(Edit tracking data)
------
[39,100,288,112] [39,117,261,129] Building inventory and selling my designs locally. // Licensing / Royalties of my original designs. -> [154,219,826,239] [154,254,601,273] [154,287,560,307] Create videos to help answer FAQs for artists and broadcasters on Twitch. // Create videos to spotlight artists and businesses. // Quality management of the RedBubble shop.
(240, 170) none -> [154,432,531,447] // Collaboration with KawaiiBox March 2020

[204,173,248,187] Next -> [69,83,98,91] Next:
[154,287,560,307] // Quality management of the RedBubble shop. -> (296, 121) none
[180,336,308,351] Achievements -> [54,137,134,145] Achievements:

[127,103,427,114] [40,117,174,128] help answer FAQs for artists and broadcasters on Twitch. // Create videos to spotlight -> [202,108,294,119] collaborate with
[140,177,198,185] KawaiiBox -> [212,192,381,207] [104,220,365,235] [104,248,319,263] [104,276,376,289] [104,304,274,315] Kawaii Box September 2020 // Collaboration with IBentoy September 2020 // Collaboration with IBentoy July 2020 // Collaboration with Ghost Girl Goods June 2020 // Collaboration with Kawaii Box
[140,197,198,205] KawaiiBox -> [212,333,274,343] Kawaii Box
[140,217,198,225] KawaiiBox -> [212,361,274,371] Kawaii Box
------
Work item — The output is every entry, printed exactly as it reads.

Result —
[39,100,288,112] [39,117,261,129] Building inventory and selling my designs locally. // Licensing / Royalties of my original designs. -> [154,219,826,239] [154,254,601,273] [154,287,560,307] Create videos to help answer FAQs for artists and broadcasters on Twitch. // Create videos to spotlight artists and businesses. // Quality management of the RedBubble shop.
(240, 170) none -> [154,432,531,447] // Collaboration with KawaiiBox March 2020

[204,173,248,187] Next -> [69,83,98,91] Next:
[154,287,560,307] // Quality management of the RedBubble shop. -> (296, 121) none
[180,336,308,351] Achievements -> [54,137,134,145] Achievements:

[127,103,427,114] [40,117,174,128] help answer FAQs for artists and broadcasters on Twitch. // Create videos to spotlight -> [202,108,294,119] collaborate with
[140,177,198,185] KawaiiBox -> [212,192,381,207] [104,220,365,235] [104,248,319,263] [104,276,376,289] [104,304,274,315] Kawaii Box September 2020 // Collaboration with IBentoy September 2020 // Collaboration with IBentoy July 2020 // Collaboration with Ghost Girl Goods June 2020 // Collaboration with Kawaii Box
[140,197,198,205] KawaiiBox -> [212,333,274,343] Kawaii Box
[140,217,198,225] KawaiiBox -> [212,361,274,371] Kawaii Box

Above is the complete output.